Out of nowhere, Trump had tweeted last month that the US “will not accept or allow transgender individuals to serve in any capacity in the U.S. Military” – only to have the chairman of the Joint Chiefs of Staff immediately contradict him. The policy of who serves in the military would not change until the White House sent the Defense Department new rules, Gen. Joseph F. Dunford Jr. said. Yet, the peeved transgender community is in no mood to sit back and wait.

“It is critical to act now because the harms are happening now…These service members deserve to know where they stand,” the legal director for the National Center for Lesbian Rights said.

Palestine’s leadership is ageing and ailing

It’s an urgent – possibly now or never – moment in a century-plus old conflict. Mahmoud Abbas, president of the Palestinian Authority, has held onto power in the region, and despite the antagonistic posturing, Israel’s security establishment likes him too. But he is now 83, and ailing. What’s worse is that his chief peace negotiator, Saeb Erekat, who is the front-runner to be his successor, is also suffering from pulmonary fibrosis and needs a lung transplant – raising concerns about what’s next for the troubled region.

From the looks of it, the Palestinians will manage. It is not as though they do not have the wherewithal for a transition. Besides, Israel has a stake in stability is Palestine – and an obvious interest in ensuring that there is no full-blown fighting between Abbas’ Fatah party and Hamas, the Islamist movement controlling Gaza. Whether they can pull off a peaceful transition is the more vital question.

Zimbabwe’s ‘populism that defies logic’

He was accused of leading Zimbabwe to the brink of economic collapse. Now, the country is dedicating a $1 billion university to Robert Mugabe, its 93-year old president. The eponymous university would be a “fitting tribute” to the president’s “commitment to education and his exemplary leadership”, Zimbabwe’s minister of tertiary education said.

The opposition is obviously not pleased. “This is populism that defies logic…It is meant to stroke Mugabe’s ego because we know this government is broke”, an opposition spokesperson said. He isn’t wrong.

The announcement has instantly raised questions over where this money will actually come from in a country where unemployment and poverty are rampant. Once known as the breadbasket of Africa, 4 million Zimbabweans were in need of food aid last year. The nation’s economic output has halved since 2000, and 90 percent of the country’s budget is spent just on wages.

The game’s on for Qatar

Qatar just unveiled a draft law that would do something unprecedented in the Persian Gulf: allow foreigners to acquire permanent residency. The move is possibly Doha’s attempt to thwart the economic blockade by giving both foreign workers and investors incentive to choose the tiny country as the region’s business hub.

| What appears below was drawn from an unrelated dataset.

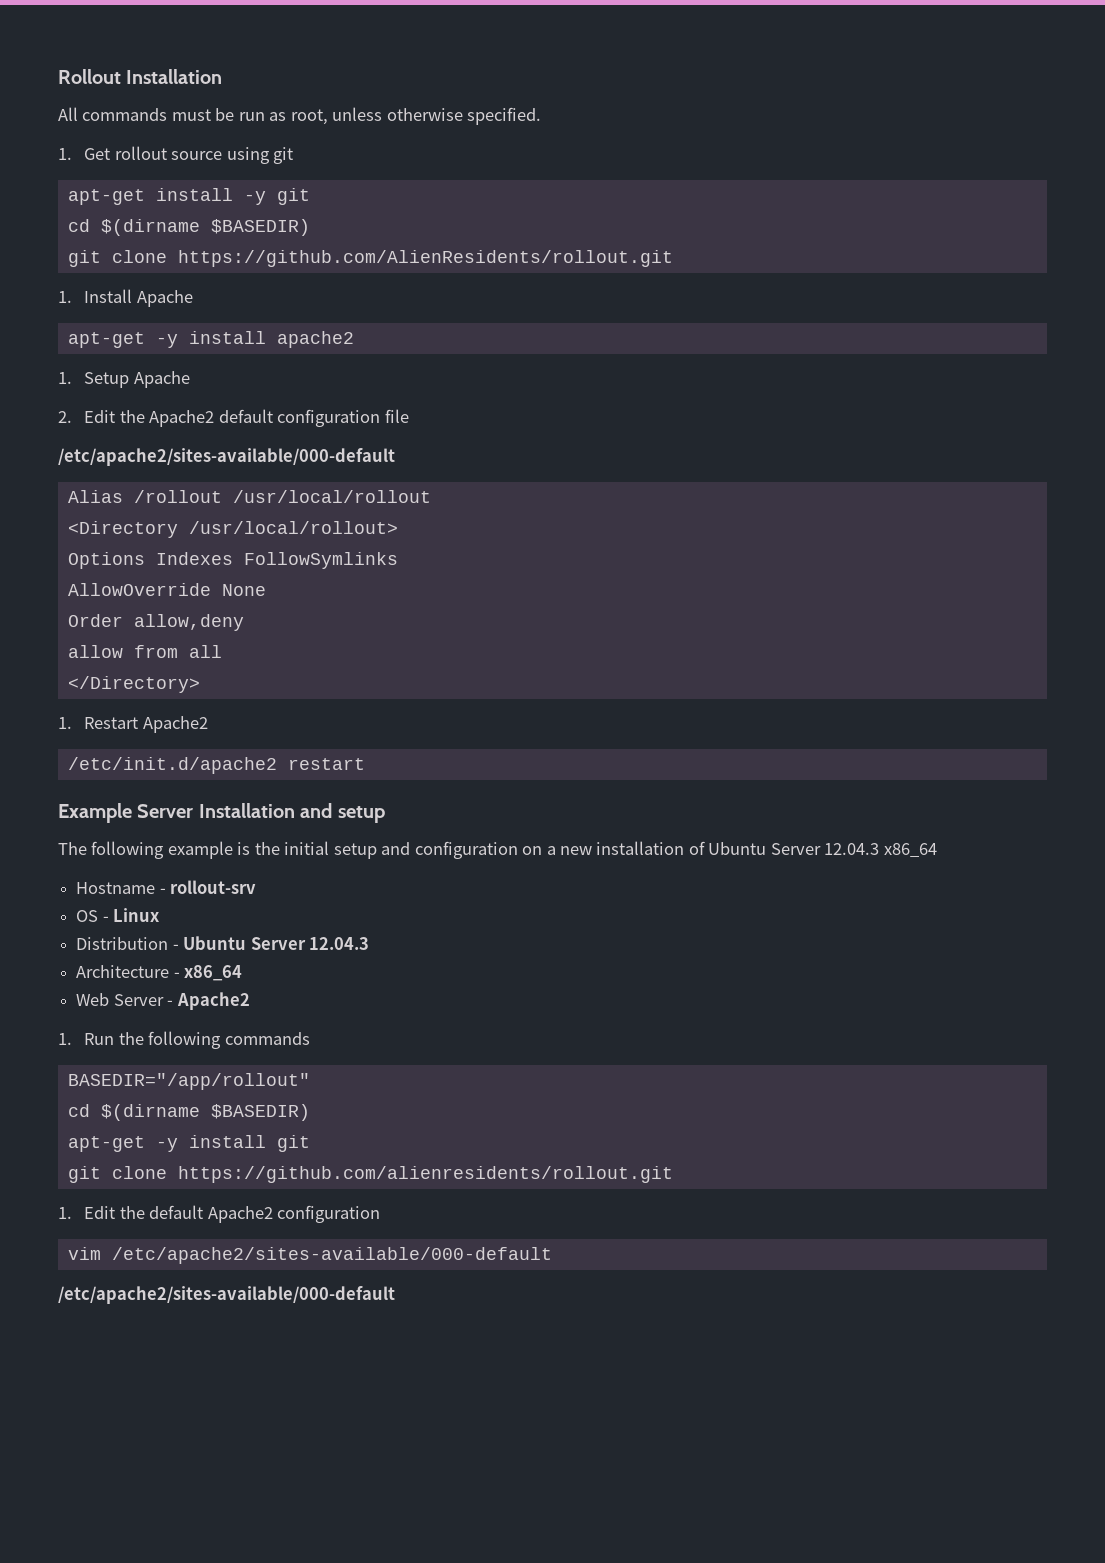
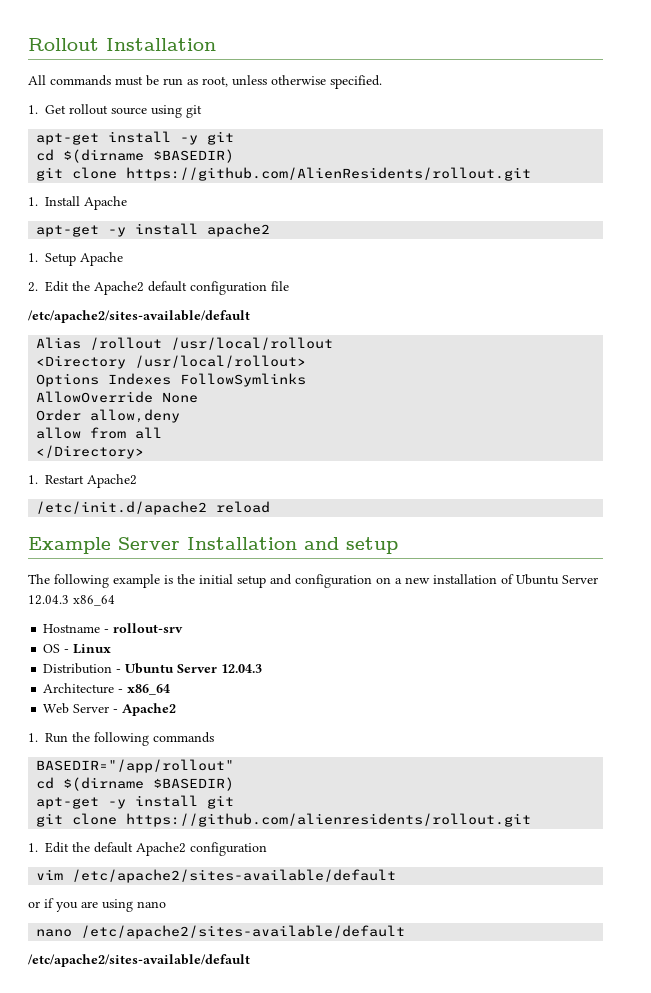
[58,448,395,466] /etc/apache2/sites-available/000-default -> [28,310,250,323] /etc/apache2/sites-available/default
[287,758,365,770] restart -> [216,501,271,513] reload
[111,1247,552,1264] [58,1286,395,1304] /etc/apache2/sites-available/000-default // /etc/apache2/sites-available/000-default -> [72,869,397,883] [28,898,166,912] [36,925,406,939] [28,954,250,967] /etc/apache2/sites-available/default // or if you are using nano // nano /etc/apache2/sites-available/default // /etc/apache2/sites-available/default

While the Gulf countries are heavily dependent on foreign workers, they rarely, if ever, grant them citizenships or other privileges afforded to their nationals. The draft also seeks to upend a patriarchal practice when it comes to granting citizenship, by giving permanent residency to the children of Qatari mothers and non-Qatari fathers. The Saudi-led bloc sought to boycott Qatar into submission. It has instead led Doha to wean itself off its dependence on its neighbours almost entirely, and unleash reforms that could reshape the region for years to come.